5.2. Future Research
The evaluation of the SemDaServ approach revealed the needs for detailing the following aspects: (1) An exemplary agenda for workshops necessary for the Clarify domain knowledge process step. (2) Guidelines on how to tailor the SemDaServ approach to different project types (new development vs CI/CD scenarios) (3) Recommendations on building successful Core Teams (cf.
Table 1) and combinations of knowledge carriers (cf.

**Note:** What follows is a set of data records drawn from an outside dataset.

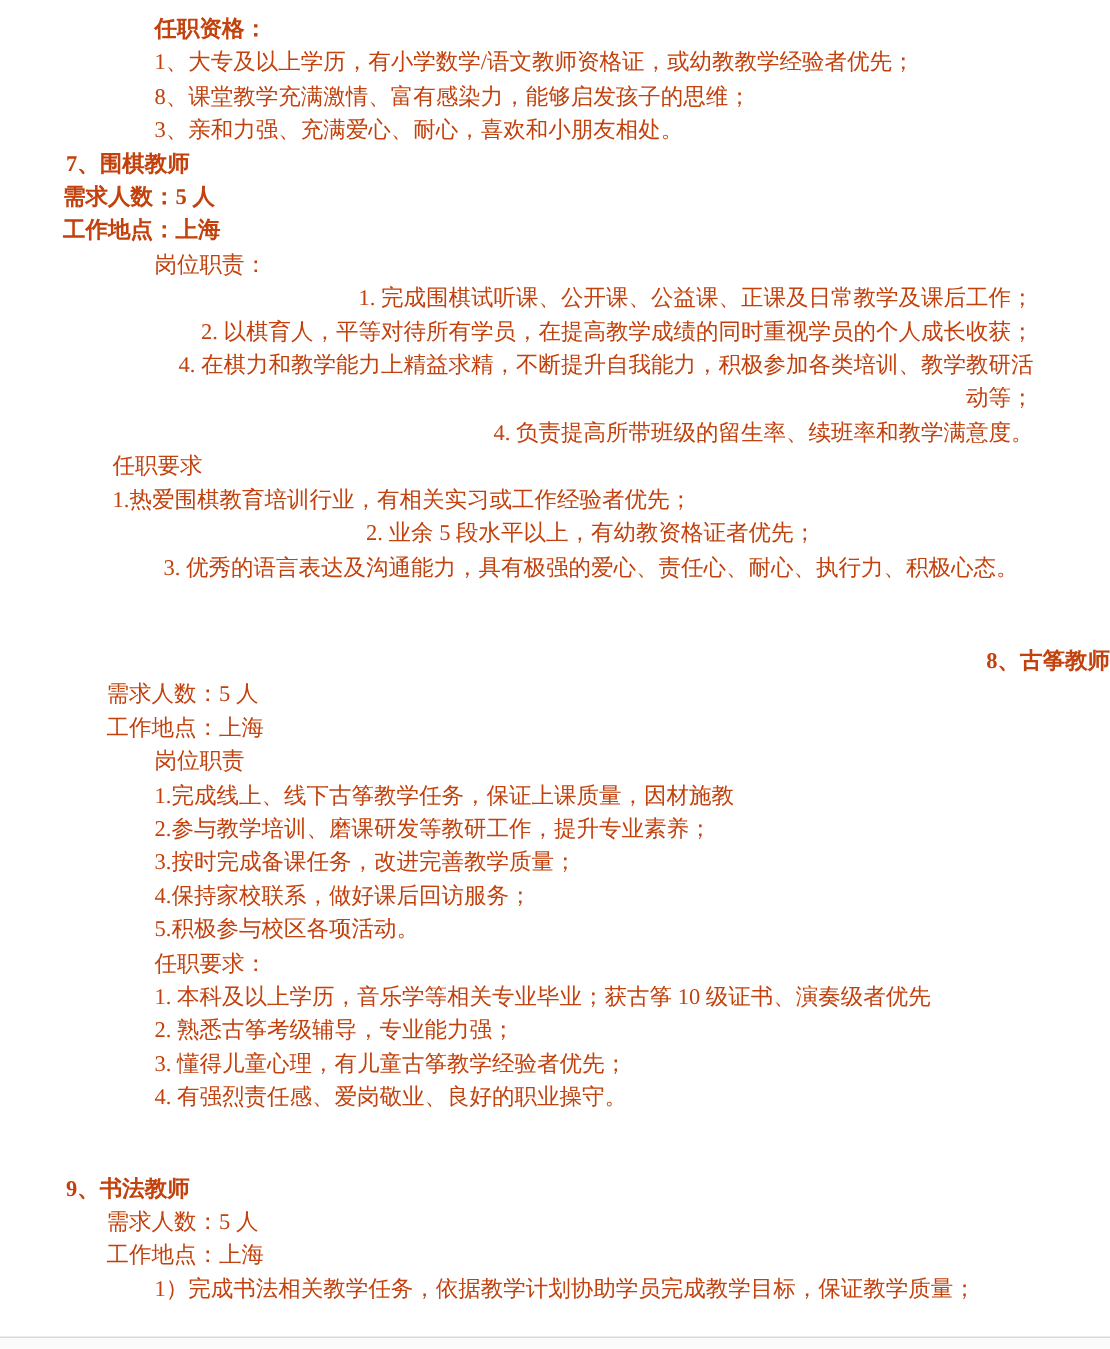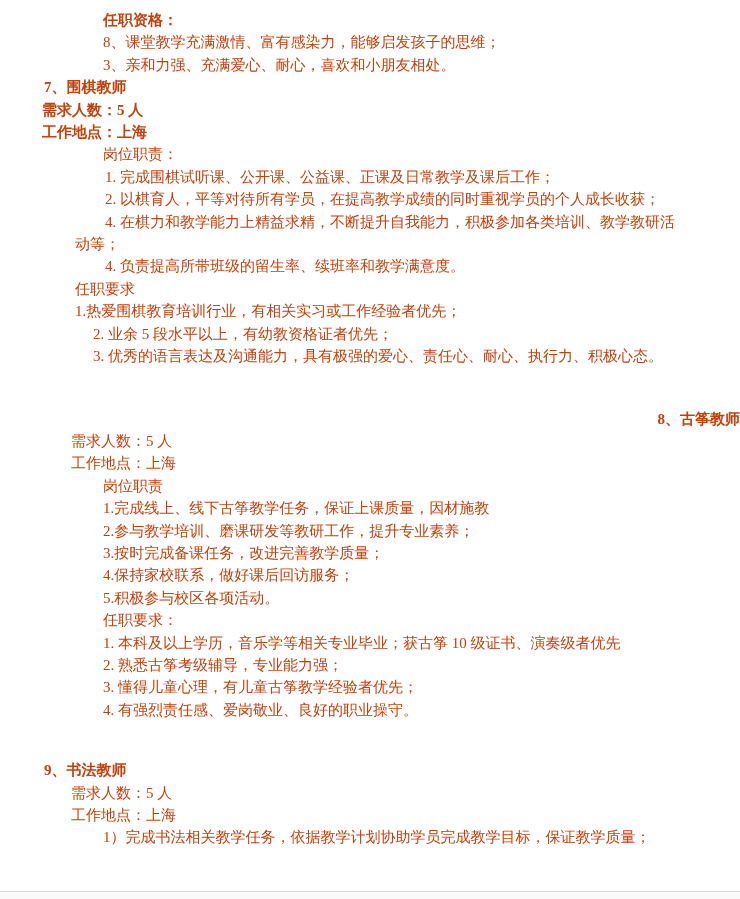--- a/index.html
+++ b/index.html
@@ -28,37 +28,39 @@
   }
   .line { white-space: normal; }
   .bold { font-weight: 700; }
 
   
   .ind-body   { margin-left: 103px; margin-right: 45px; }
   .ind-title  { margin-left: 44px; }
   .ind-meta7  { margin-left: 42px; }
   .ind-meta   { margin-left: 71px; }
   .ind-hang   { margin-left: 75px; margin-right: 45px; }
-  .ind-req23  { margin-left: 93px; margin-right: 45px; }
+  .ind-req23  { margin-left: 93px; margin-right: 45px; text-align: center; }
 
   
   .duties7-item {
     margin-left: 75px;
     width: 614px;
     text-indent: 30px;
+    text-align: right;
   }
   .gap-before-s8 { margin-top: 40px; text-align: right; }
   .gap-before-s9 { margin-top: 38px; }
 </style>
 </head>
 <body>
 
 <div class="page">
 
   <div class="line bold ind-body">任职资格：</div>
+  <div class="line ind-body">1、大专及以上学历，有小学数学/语文教师资格证，或幼教教学经验者优先；</div>
   <div class="line ind-body">8、课堂教学充满激情、富有感染力，能够启发孩子的思维；</div>
   <div class="line ind-body">3、亲和力强、充满爱心、耐心，喜欢和小朋友相处。</div>
 
   <div class="line bold ind-title">7、围棋教师</div>
   <div class="line bold ind-meta7">需求人数：5 人</div>
   <div class="line bold ind-meta7">工作地点：上海</div>
   <div class="line ind-body">岗位职责：</div>
   <div class="line duties7-item">1. 完成围棋试听课、公开课、公益课、正课及日常教学及课后工作；</div>
   <div class="line duties7-item">2. 以棋育人，平等对待所有学员，在提高教学成绩的同时重视学员的个人成长收获；</div>
   <div class="line duties7-item">4. 在棋力和教学能力上精益求精，不断提升自我能力，积极参加各类培训、教学教研活动等；</div>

Table 2), especially regarding feasible competence mixes. Future research is planned to address these aspects. Additionally, it is planned to research a model approach to size the data types, frequencies, and reliabilities to support the creation of the data model (process step Derive data needs). Furthermore, experiments measuring how the number of actors, product, and service components impact the overall resources (time, budget, scope of required domain knowledge) needed to realize SemDaServ are planed.
6. Conclusions
This article has presented the SemDaServ approach. SemDaServ is a systematic approach for semantic data specification in the context of AI-based SSS. In comparison to data-driven approaches, SemDaServ is driven by the knowledge of domain experts, who can define the data needs of a smart service in early development phases—even if no operational data of the embryonic SSS is available yet. The availability of operational data requires (virtual) prototypes of the SSS. Therefore, operational data of the SSS becomes available in late product development phases. If unfulfilled data needs are discovered late, costly iteration loops (e.g., returning to the requirements definition phase) and product changes (e.g., adding sensors with the resulting need for adaptation of data processing and data analysis) may be required. Hence, a goal of specifying the data needs of a smart service during early SSS development phases is the reduction of iteration loops in SSS development projects, which correlates with reduced costs and a faster time to market. The SemDaServ approach contributes to achieving this goal by providing a three-step process, five artifacts, as well as guidance on tools and IT systems supporting the realization of SemDaServ in practice. The SemDaServ approach intends to improve the understanding of relevant data for the development and operation of smart services, guide the systematic formalization of domain knowledge relevant for AI training as part of smart service development, and increase the probability of AI development with quality of results being in line with smart service requirements. SemDaServ was validated by expert interviews and workshops. This qualitative evaluation of SemDaServ confirmed the applicability in practice, usefulness, and logical correctness of the SemDaServ approach. Based on the findings so far, we assume that SemDaServ contributes to reducing iteration loops during SSS development, resulting in fewer costs and development time. However, case studies and experiments are required and planned to quantify the effectiveness of SemDaServ.